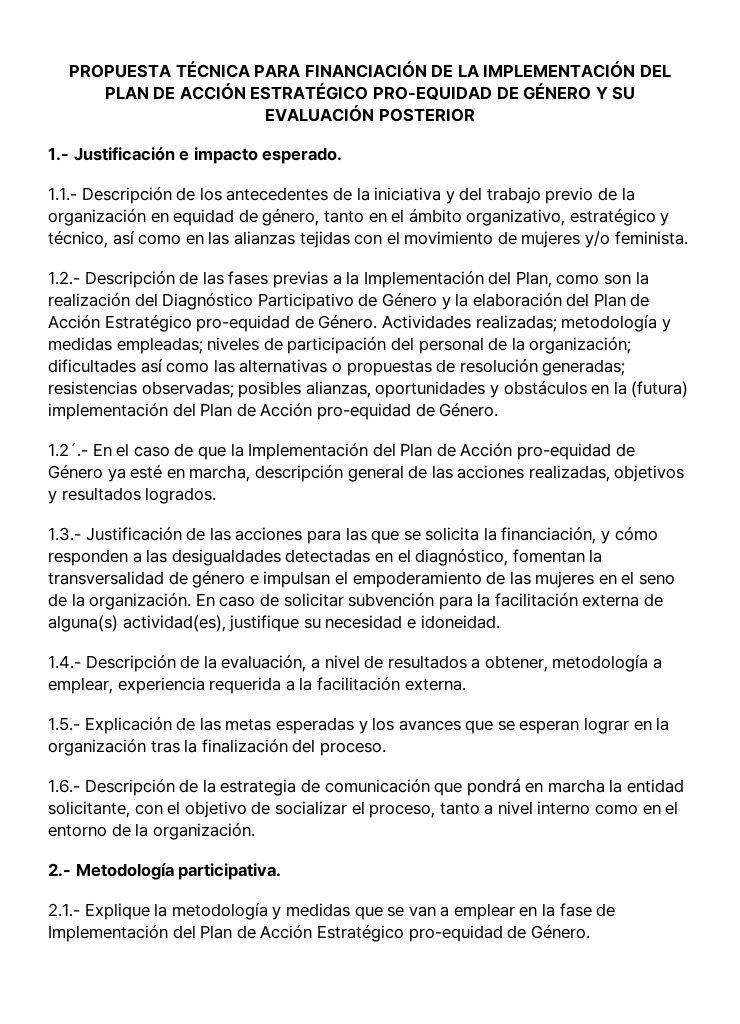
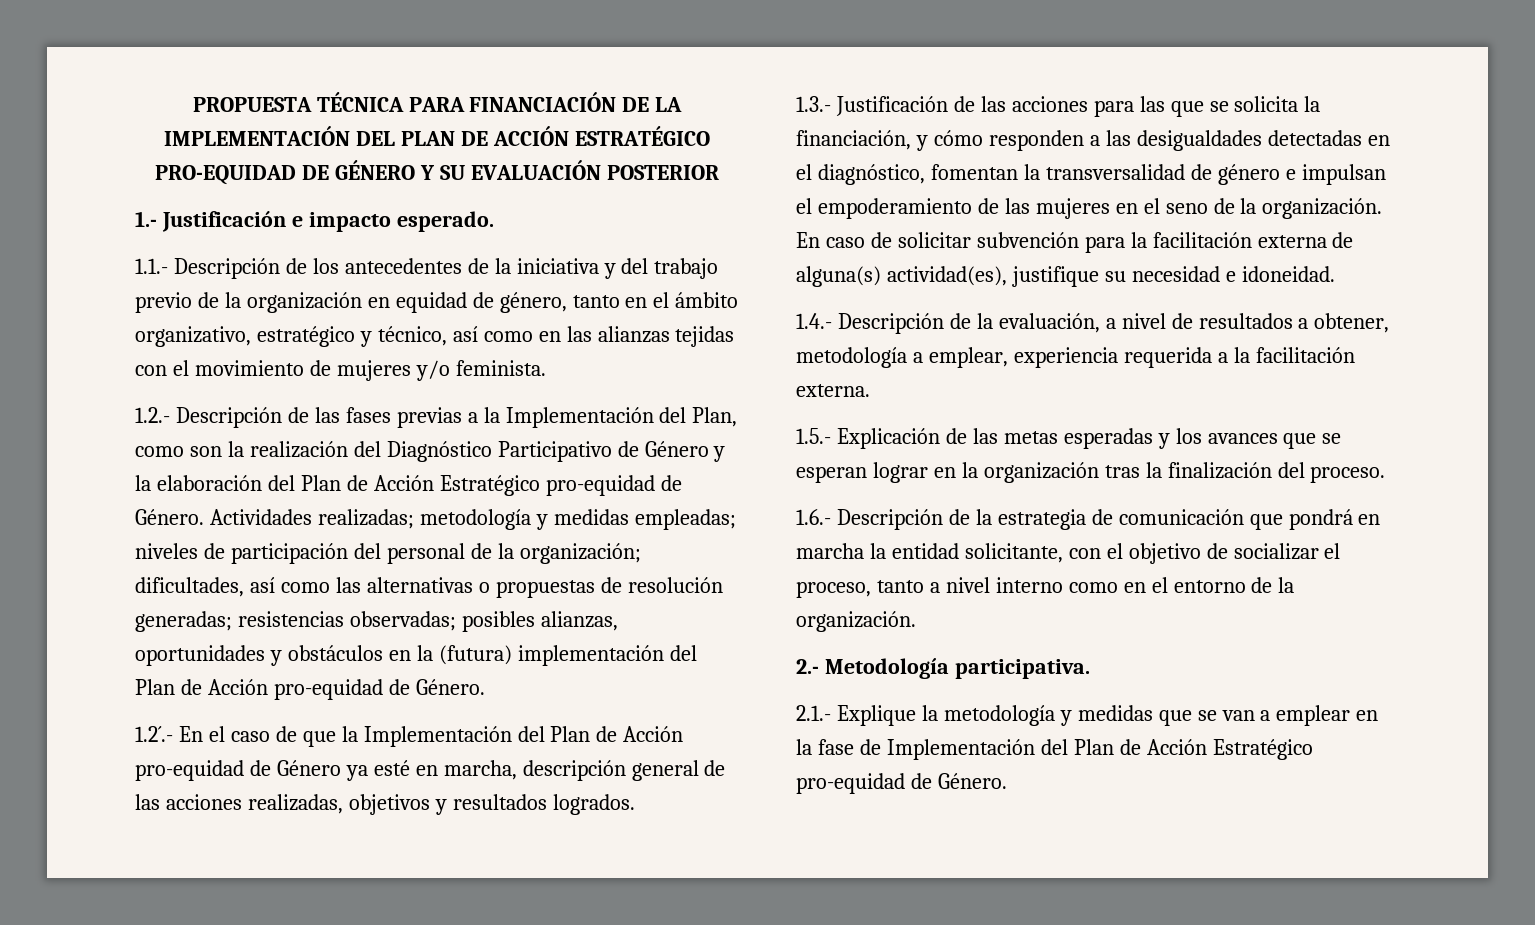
- Actividades realizadas; metodología y medidas empleadas; niveles de participación del personal de la organización; dificultades así como las alternativas o propuestas de resolución generadas; resistencias observadas; posibles alianzas, oportunidades y obstáculos en la (futura) implementación del Plan de Acción pro-equidad de Género.
+ Actividades realizadas; metodología y medidas empleadas; niveles de participación del personal de la organización; dificultades, así como las alternativas o propuestas de resolución generadas; resistencias observadas; posibles alianzas, oportunidades y obstáculos en la (futura) implementación del Plan de Acción pro-equidad de Género.

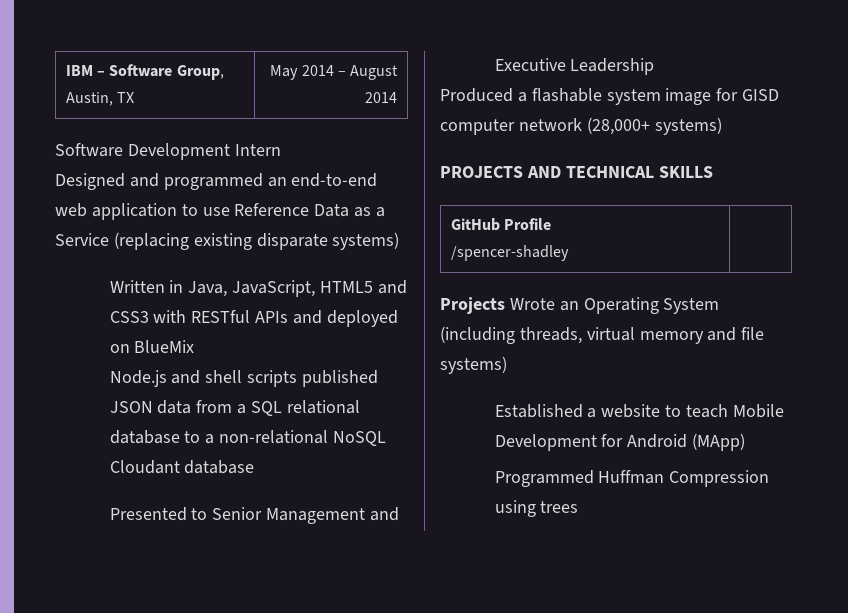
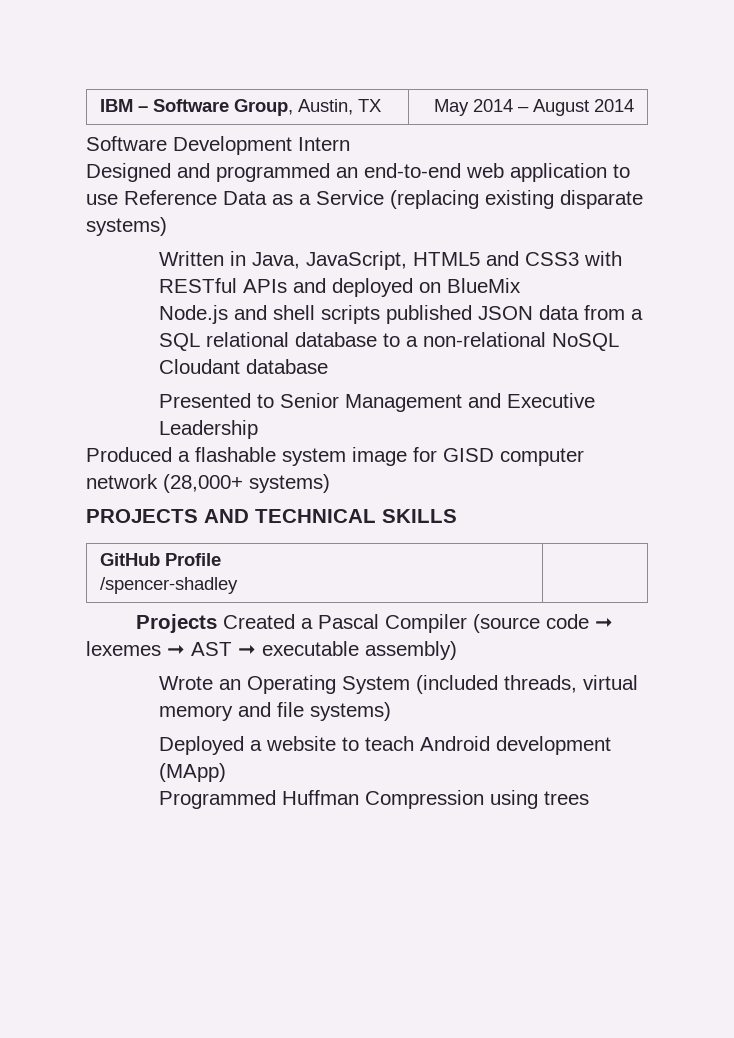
- Projects Wrote an Operating System (including threads, virtual memory and file systems)
+ Projects Created a Pascal Compiler (source code ➞ lexemes ➞ AST ➞ executable assembly)
+ Wrote an Operating System (included threads, virtual memory and file systems)
- Established a website to teach Mobile Development for Android (MApp)
+ Deployed a website to teach Android development (MApp)

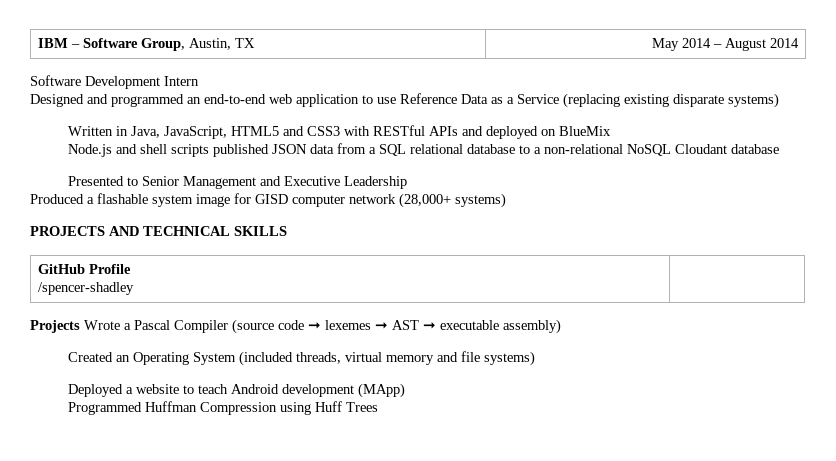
- Projects Created a Pascal Compiler (source code ➞ lexemes ➞ AST ➞ executable assembly)
+ Projects Wrote a Pascal Compiler (source code ➞ lexemes ➞ AST ➞ executable assembly)
- Wrote an Operating System (included threads, virtual memory and file systems)
+ Created an Operating System (included threads, virtual memory and file systems)
- Programmed Huffman Compression using trees
+ Programmed Huffman Compression using Huff Trees

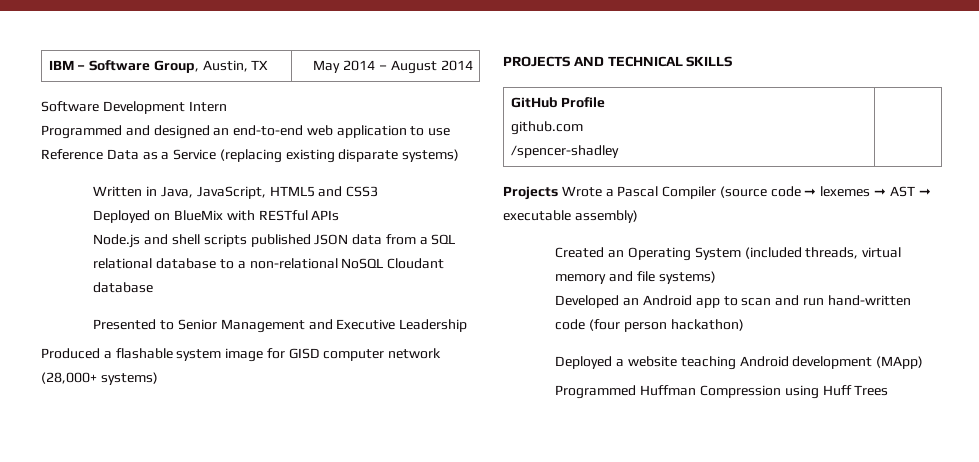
- Designed and programmed an end-to-end web application to use Reference Data as a Service (replacing existing disparate systems)
+ Programmed and designed an end-to-end web application to use Reference Data as a Service (replacing existing disparate systems)
- Written in Java, JavaScript, HTML5 and CSS3 with RESTful APIs and deployed on BlueMix
+ Written in Java, JavaScript, HTML5 and CSS3
+ Deployed on BlueMix with RESTful APIs
  GitHub Profile
+ github.com
+ Developed an Android app to scan and run hand-written code (four person hackathon)
- Deployed a website to teach Android development (MApp)
+ Deployed a website teaching Android development (MApp)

┄┄┄┄┄┄┄┄┄┄

PROBLEM: Set down the lines from the one with "GitHub Profile" through the end of the data above. Keep each exactly as written and add no other line.

EXPECTED OUTPUT:
  GitHub Profile
+ github.com
+ Developed an Android app to scan and run hand-written code (four person hackathon)
- Deployed a website to teach Android development (MApp)
+ Deployed a website teaching Android development (MApp)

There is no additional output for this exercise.